## EXTRACTED INFORMATION
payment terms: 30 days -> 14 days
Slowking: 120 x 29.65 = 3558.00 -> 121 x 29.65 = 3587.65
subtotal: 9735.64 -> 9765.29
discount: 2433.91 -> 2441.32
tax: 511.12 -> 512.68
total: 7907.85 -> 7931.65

--

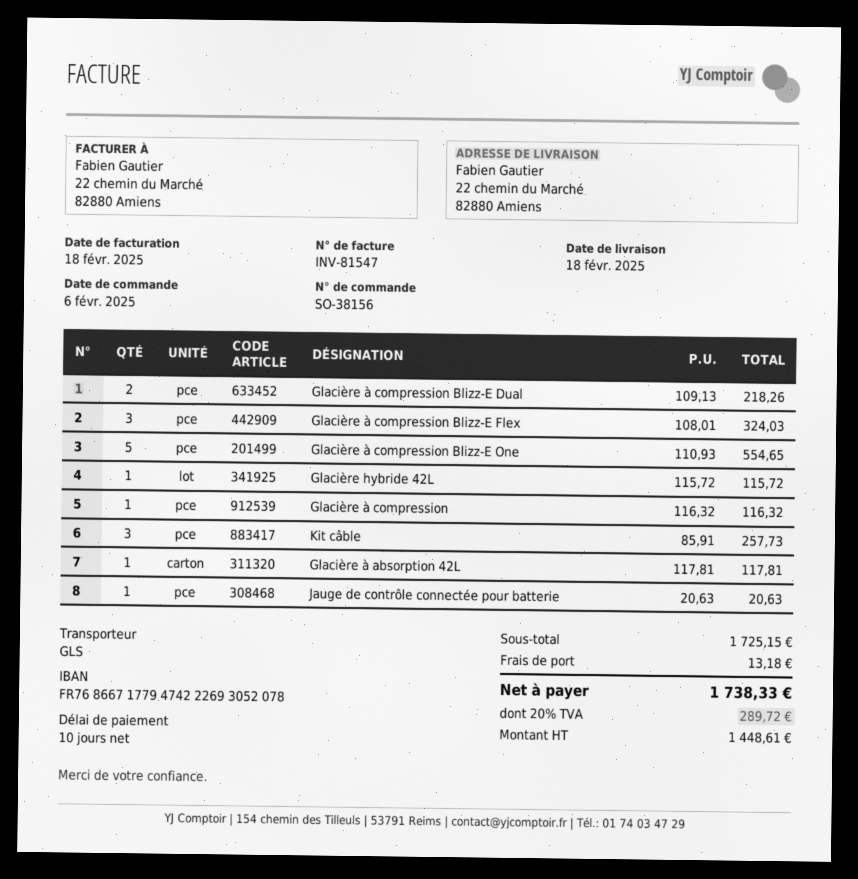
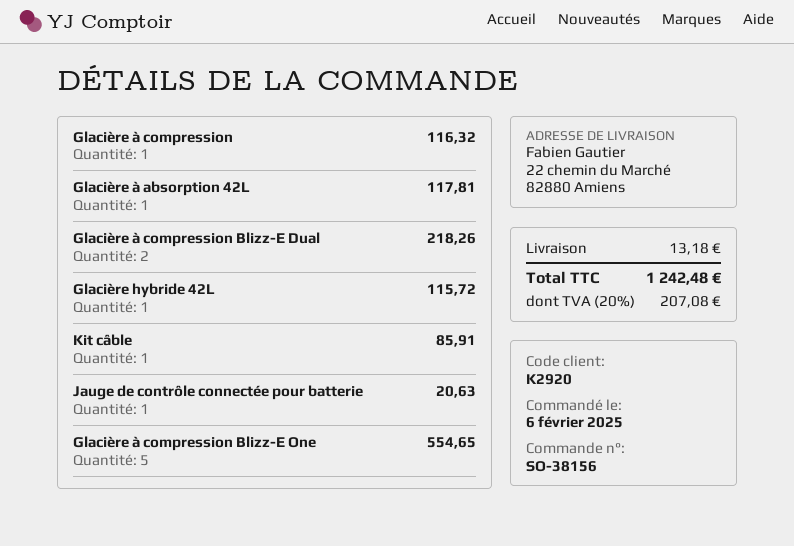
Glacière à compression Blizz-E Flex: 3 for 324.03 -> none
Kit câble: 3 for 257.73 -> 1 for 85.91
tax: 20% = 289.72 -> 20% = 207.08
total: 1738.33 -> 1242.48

## WHAT TO PRODUCE
Print exactly the lines of the listing above starting at the line containing "Glacière à compression" and ending at the line containing "total: 1738.33 -> 1242.48", both included.

## RESPONSE TO THIS EXERCISE
Glacière à compression Blizz-E Flex: 3 for 324.03 -> none
Kit câble: 3 for 257.73 -> 1 for 85.91
tax: 20% = 289.72 -> 20% = 207.08
total: 1738.33 -> 1242.48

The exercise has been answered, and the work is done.